What's the difference between pandas ACF and statsmodel ACF?

Asked 16/3, 2016 at 14:43 Answered 30/10, 2020 at 3:3

I'm calculating the Autocorrelation Function for a stock's returns. To do so I tested two functions, the autocorr function built into Pandas, and the acf function supplied by statsmodels.tsa. This is done in the following MWE:

import pandas as pd
from pandas_datareader import data
import matplotlib.pyplot as plt
import datetime
from dateutil.relativedelta import relativedelta
from statsmodels.tsa.stattools import acf, pacf

ticker = 'AAPL'
time_ago = datetime.datetime.today().date() - relativedelta(months = 6)

ticker_data = data.get_data_yahoo(ticker, time_ago)['Adj Close'].pct_change().dropna()
ticker_data_len = len(ticker_data)

ticker_data_acf_1 =  acf(ticker_data)[1:32]
ticker_data_acf_2 = [ticker_data.autocorr(i) for i in range(1,32)]

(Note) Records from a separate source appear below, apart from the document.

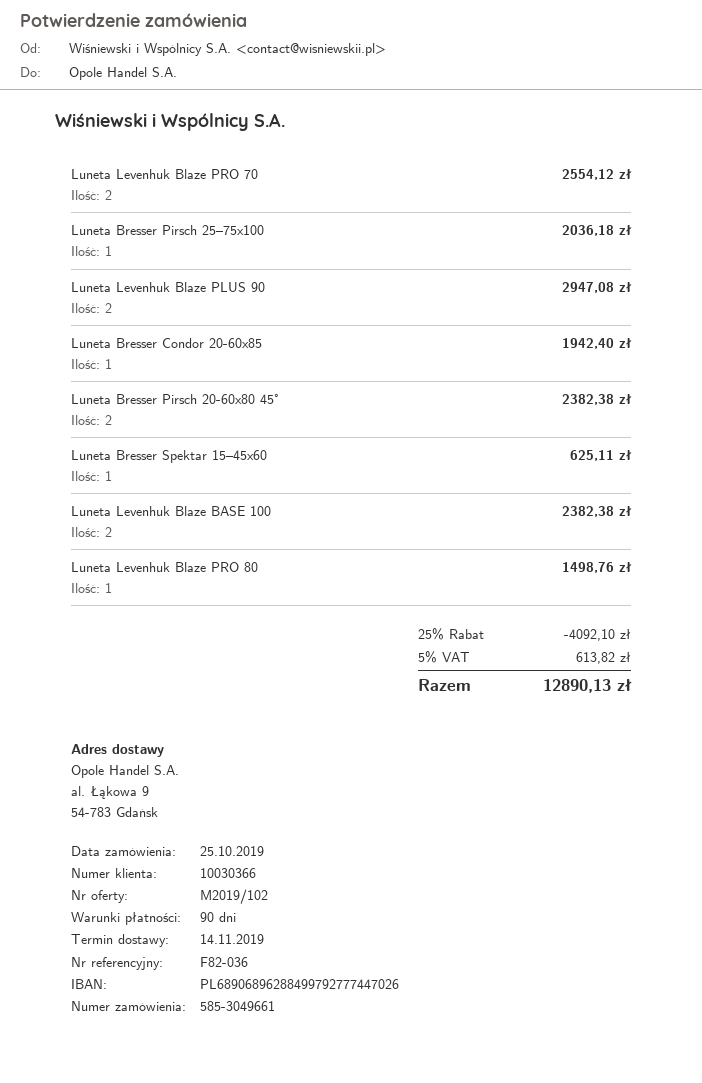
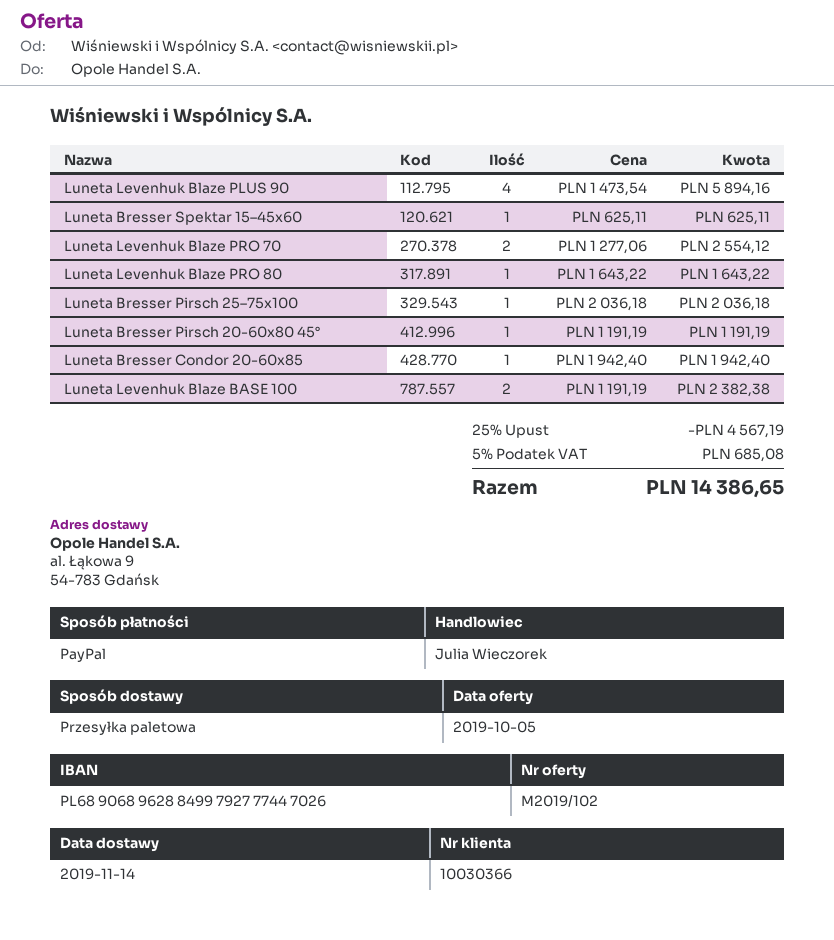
Luneta Levenhuk Blaze PLUS 90: 2 for 2947.08 -> 4 for 5894.16
Luneta Bresser Pirsch 20-60x80 45°: 2 for 2382.38 -> 1 for 1191.19
Luneta Levenhuk Blaze PRO 80: 1 for 1498.76 -> 1 for 1643.22
discount: 25% = 4092.10 -> 25% = 4567.19
tax: 5% = 613.82 -> 5% = 685.08
total: 12890.13 -> 14386.65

test_df = pd.DataFrame([ticker_data_acf_1, ticker_data_acf_2]).T
test_df.columns = ['Pandas Autocorr', 'Statsmodels Autocorr']
test_df.index += 1
test_df.plot(kind='bar')

What I noticed was the values they predicted weren't identical:

What accounts for this difference, and which values should be used?

Overexert answered 16/3, 2016 at 14:43 Comment(7)

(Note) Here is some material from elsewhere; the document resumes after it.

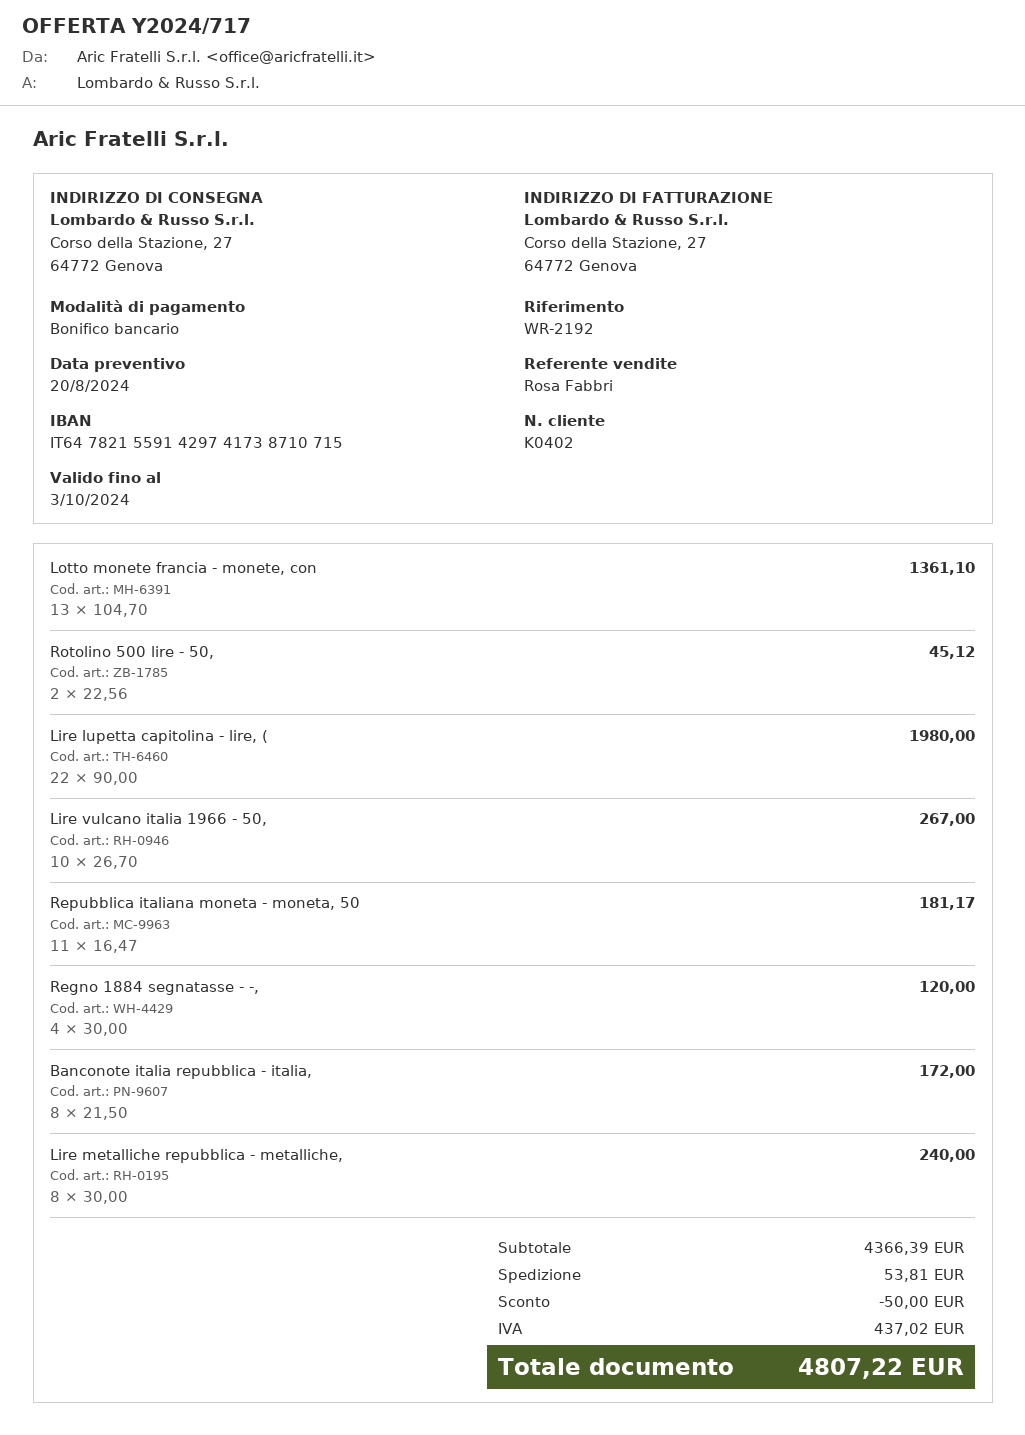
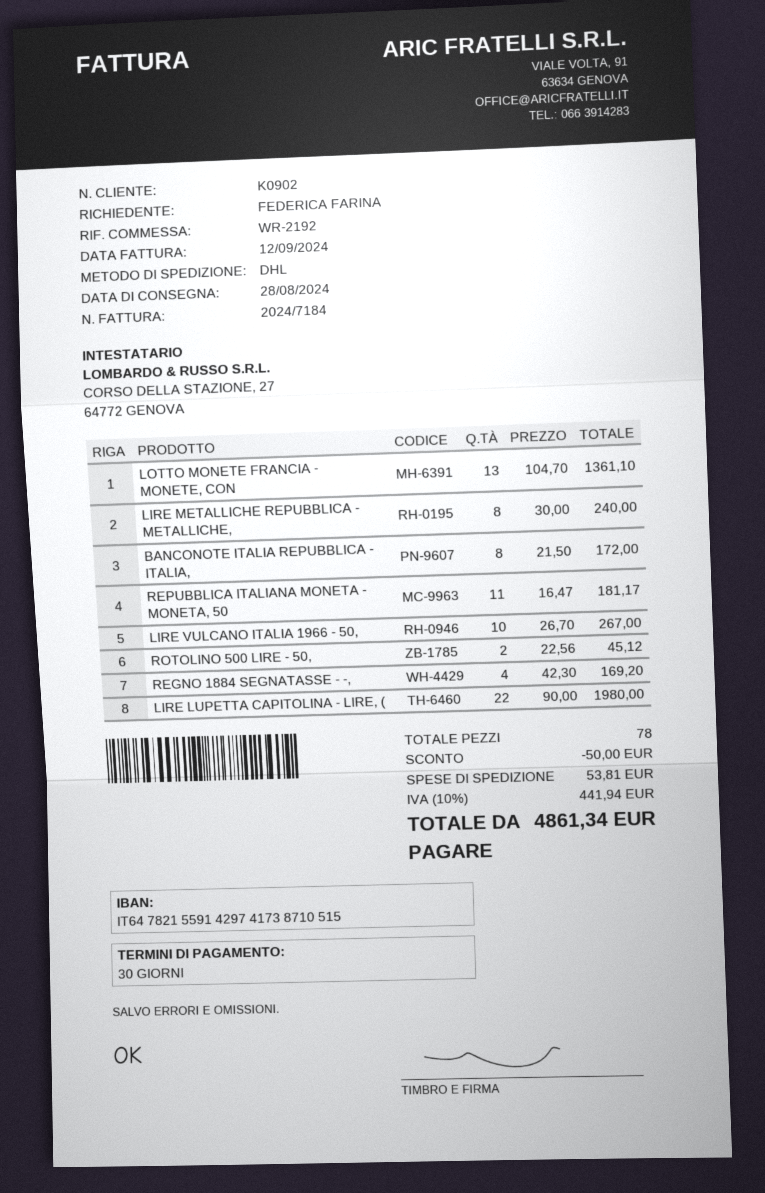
customer number: K0402 -> K0902
bank account: IT6478215591429741738710715 -> IT6478215591429741738710515
Regno 1884 segnatasse - -,: 4 x 30.00 = 120.00 -> 4 x 42.30 = 169.20
tax: 437.02 -> 441.94
total: 4807.22 -> 4861.34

Looking at the docs the default lags is 1 for the pandas version and 40 for statsmodel – Kraemer 16/3, 2016 at 14:48

Try unbiased=True as option to the statsmodels version. – Kelsey 16/3, 2016 at 17:6

You reversed the labels in your plot, I think unbiased=True should make the autocorrelation coefficients larger. – Kelsey 16/3, 2016 at 17:15

autocorr from pandas is calling numpy.corrcoef while acf from statsmodels is calling numpy.correlate. I think digging in those can help to find the root of the differences in the outputs. – Vries 17/3, 2016 at 19:53

Is the first comment here an answer to the question? It would be great to have this one resolved – Ronaldronalda 21/6, 2017 at 11:23

It must be some kind of normalization issue, as discussed here: #5639780 – Pruinose 21/6, 2017 at 23:11

@Ronaldronalda the second and third comments were answers – Yahwistic 7/7, 2017 at 8:26

The difference between the Pandas and Statsmodels version lie in the mean subtraction and normalization / variance division:

autocorr does nothing more than passing subseries of the original series to np.corrcoef. Inside this method, the sample mean and sample variance of these subseries are used to determine the correlation coefficient
acf, in contrary, uses the overall series sample mean and sample variance to determine the correlation coefficient.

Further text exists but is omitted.